Every few weeks, you should remove the beetles and allow the eggs to hatch into mealworms. If left with the eggs, the beetles are likely to feed on the eggs and diminish your production. The easiest way is to use a colander or strainer to sift the beetles out of the bedding before moving the beetles to a clean container.
The beetles will live between 2 and 4 months, and will continue to breed throughout their lifespan.
If you want to start your breeding setup with beetles, you can find a starter colony of darkling beetles online at Amazon.
Mealworm Breeding Timeline
This cycle will continue, and you can feed your leopard gecko mealworms as needed.
- Eggs 1-4 weeks to hatch
- Larva (mealworm) 8-10 weeks (10-20 molts)
- Pupa 1-3 weeks
- Beetle 1-2 weeks to begin mating, About a month to produce eggs
Optimal temperature is around 75 to 80 degrees for breeding mealworms. Mealworms can still be bred at “room temperature,” though they will not move from stage to stage as quickly, and there may be a higher number of dead mealworms or pupae as a result.

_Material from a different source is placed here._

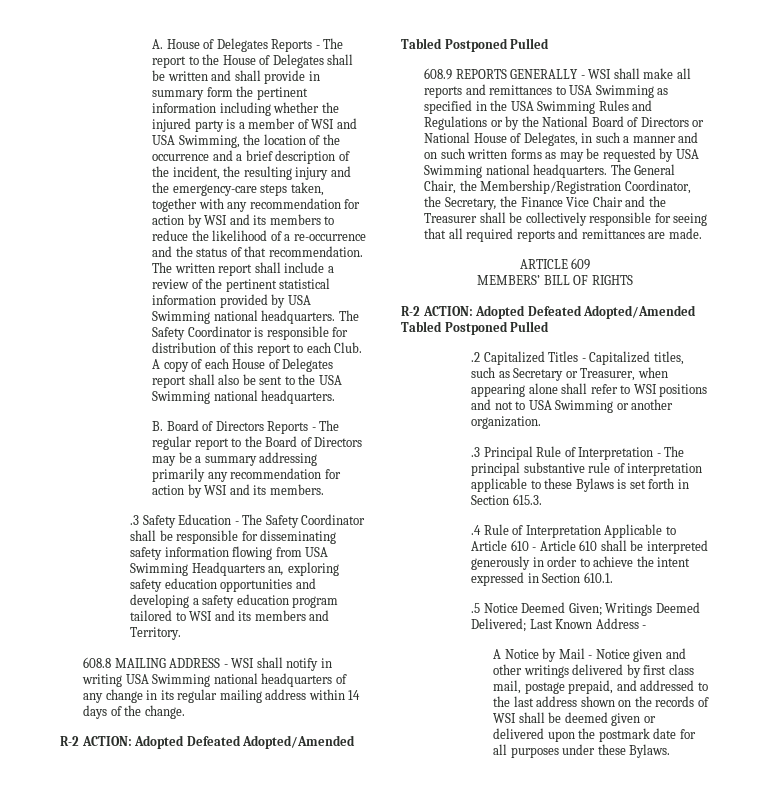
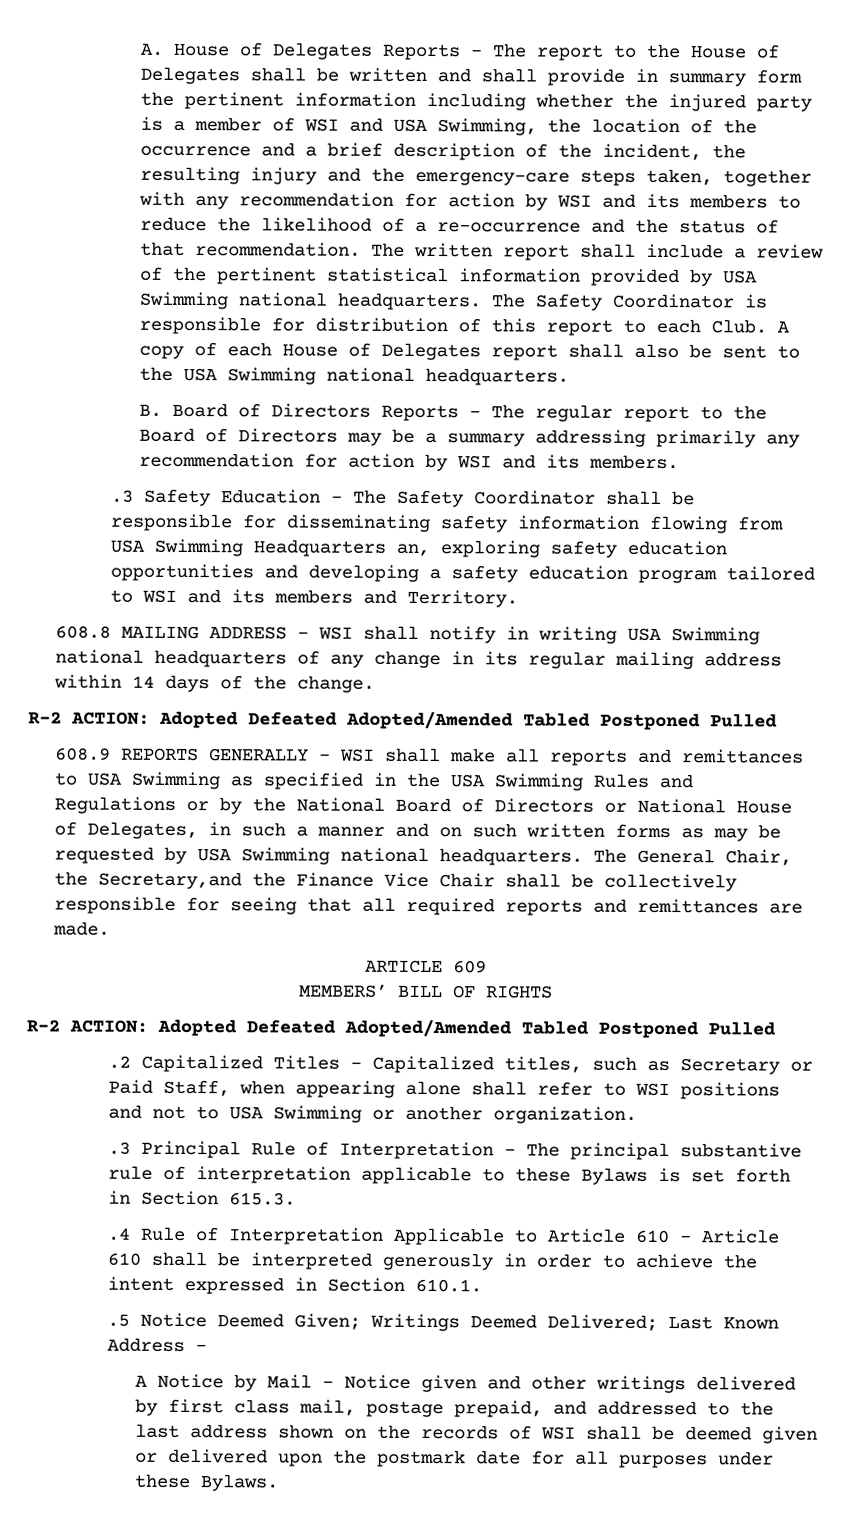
- The General Chair, the Membership/Registration Coordinator, the Secretary, the Finance Vice Chair and the Treasurer shall be collectively responsible for seeing that all required reports and remittances are made.
+ The General Chair, the Secretary,and the Finance Vice Chair shall be collectively responsible for seeing that all required reports and remittances are made.
- .2 Capitalized Titles - Capitalized titles, such as Secretary or Treasurer, when appearing alone shall refer to WSI positions and not to USA Swimming or another organization.
+ .2 Capitalized Titles - Capitalized titles, such as Secretary or Paid Staff, when appearing alone shall refer to WSI positions and not to USA Swimming or another organization.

Keep up on maintenance and remove dead mealworms, pupae, or beetles from their various containers and discard them (ours go into the compost bin out back.) Be diligent and transfer the the mealworms, pupae, and beetles to the next bin as they change.
As you sort, sift, and make transfers into the next bin, it’s a good idea to develop a labeling system or log so you know where in the process things are, and if your breeding stages are “normal.” A spreadsheet or just sticky notes with dates are handy to help keep track, and give you an idea of when your mealworms should be ready for the next phase.
If you continue this process, after a few months, you should always have steady supply of mealworms.
I’ve occasionally had periods where I could not find mealworms locally. None of the pet stores had them in stock for months at a time. Why? Shortages in supply from the mealworm farms they get stock from caused a hiccup in supplies across the region. It can take three or four months before things get back on track again.
If you decide to breed mealworms yourself, this will never be an issue for you. You’ll always have enough mealworms on hand, and a constant replenishing supply. You will have built your own mealworm farm.
Other Uses for Mealworms
In addition to reptiles, mealworms are often used to feed amphibians and birds. Birdwatchers will sometimes use mealworms to attract birds to their backyard feeders that do not eat birdseed.
Mealworms can also be fed to aquarium fish like large goldfish or pond fish such as koi. Both mealworms and pupae can be used as live bait for fishing.
Mealworms are also a source of protein for people. That’s right, you can eat them too. Their may be a certain ‘yuck factor’ when thinking about putting creepy crawlies in your mouth, though in some countries insects are a viable source of protein. Mealworms are even recognized by the FDA as a food product. Mealworm Fried Rice recipe, anyone?